La puerta se abrió sin aviso. Entró un hombre ancho de hombros, barba de dos días y unos ojos tan tranquilos como los de un gato satisfecho. Se llamaba Bruno Kessler, aunque dentro de la Sociedad nadie usaba su nombre real. Cerró la puerta detrás de sí con suavidad.

No hubo saludos.

—¿Y bien? —preguntó Rourke.

Kessler les explicó brevemente cómo su equipo había resuelto lo que llamó «la situación».

—¿Algún cabo suelto?

—Hemos comprobado la zona —dijo Kessler—. La cabaña estaba destrozada cuando llegaron nuestros técnicos. Y no quedaba nada.
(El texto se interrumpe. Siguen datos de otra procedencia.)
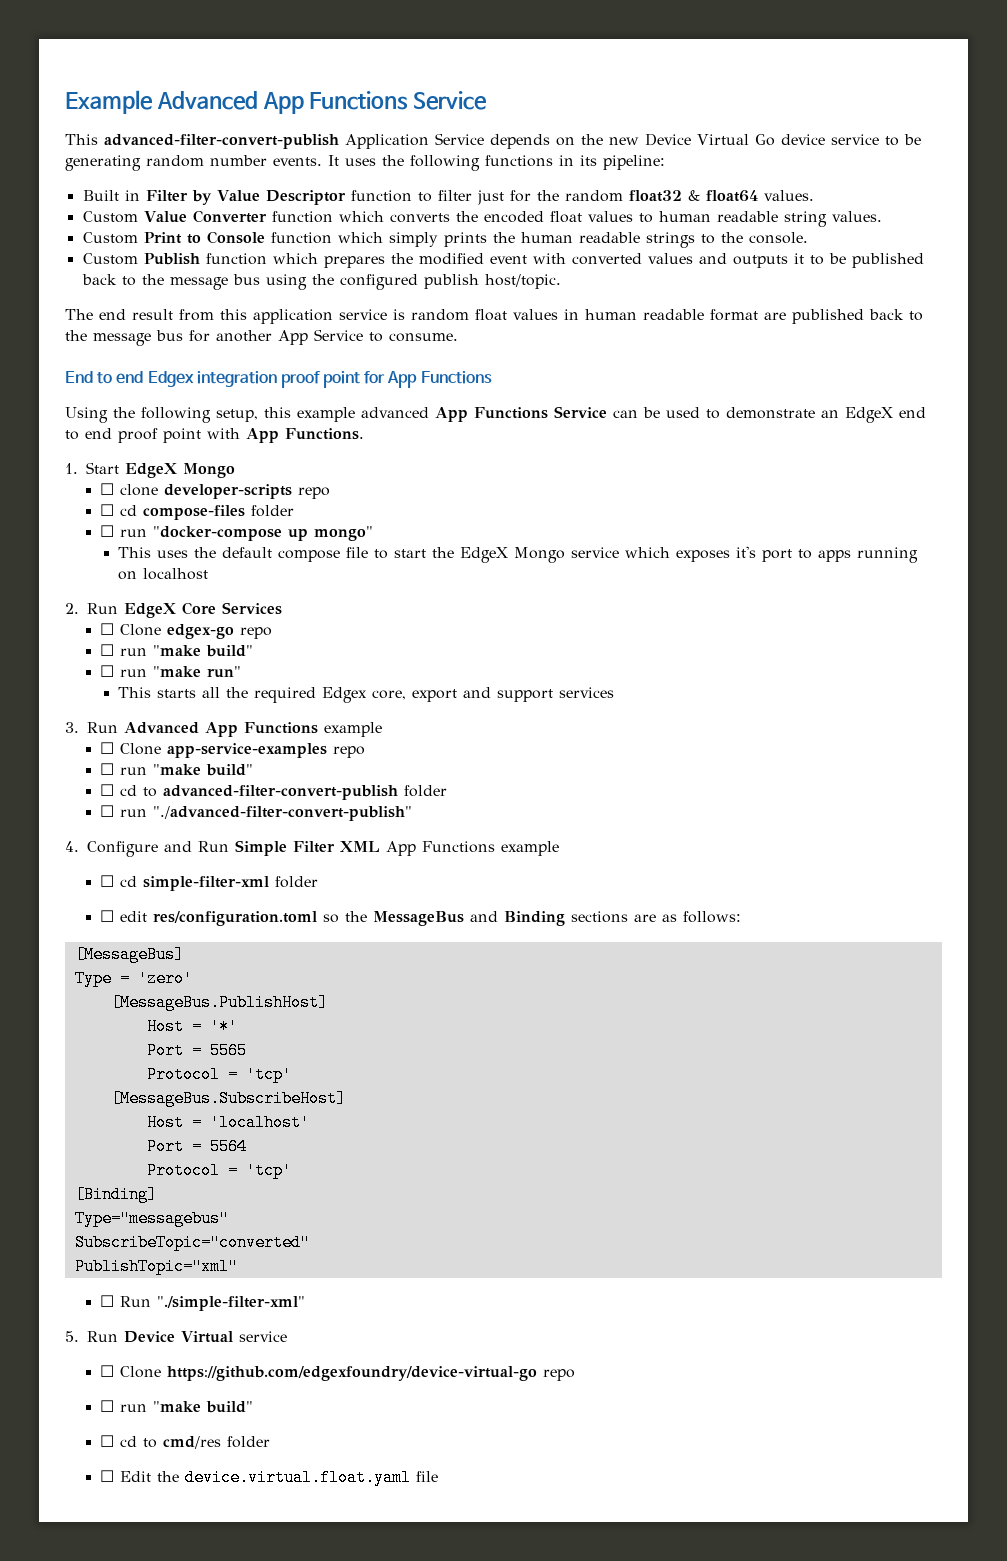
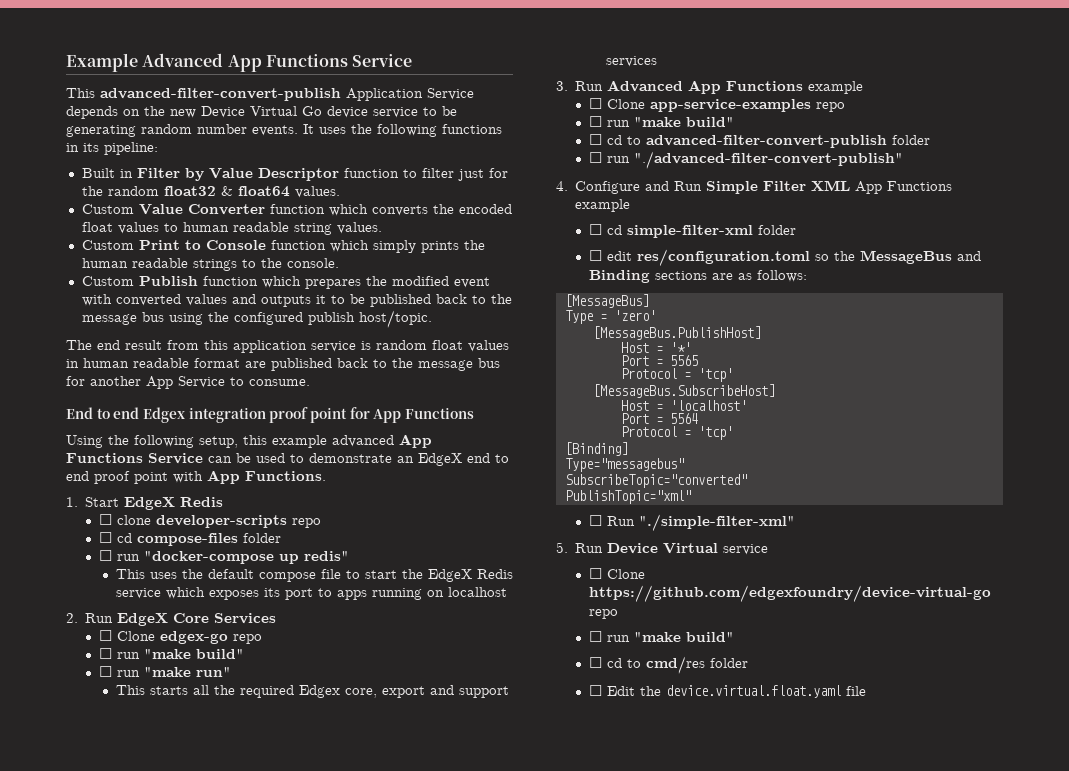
- 1. Start EdgeX Mongo
+ 1. Start EdgeX Redis
- ☐ run "docker-compose up mongo"
+ ☐ run "docker-compose up redis"
- This uses the default compose file to start the EdgeX Mongo service which exposes it's port to apps running on localhost
+ This uses the default compose file to start the EdgeX Redis service which exposes its port to apps running on localhost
—¿El vecino? —preguntó Rourke sin girarse.

Kessler asintió.

—Pagamos lo acordado. Diez millones. Firmó. No habrá más ruidos.

Rourke sonrió con una rapidez malsana.

—¿Y cree que cerrará la boca?

—La cerrará —respondió Kessler—. Le han detectado un cáncer avanzado. Bueno… se lo detectarán en un mes. Los síntomas ya empezaron.

Lansing dejó los papeles sobre la mesa.

—¿Alguna posibilidad de que Edlund dejara copias?

—Mínima —dijo Kessler—. Lo vigilamos desde que contactó con ese escritor. Sabíamos que iba a intentar algo. Pero no llegó a enviarlo. Su conexión cayó a tiempo.

Rourke por fin se volvió.

—Siempre hay alguien que vuelve a cavar donde no debe —dijo—. Pero la tierra se encarga de todo. La tierra y el dinero.

Guardaron silencio unos segundos. Podía oírse la vibración tenue del ascensor, como si un gigante bostezara en las entrañas del edificio.

—Un investigador muerto, un vecino comprado, ningún escándalo —resumió Lansing—. Y las ventas siguen subiendo. Buen balance.

Brackett cerró su botella.

—¿Algo más?

Kessler negó con la cabeza. Los dinosaurios seguirían existiendo mientras pagasen por ellos.

La reunión terminó. Salieron de la sala con paso tranquilo, casi despreocupado. Tras la puerta, la mesa quedó sola, reflejando en su barniz oscuro cuatro sombras que se extinguieron sin ruido. Como si nunca hubieran estado allí.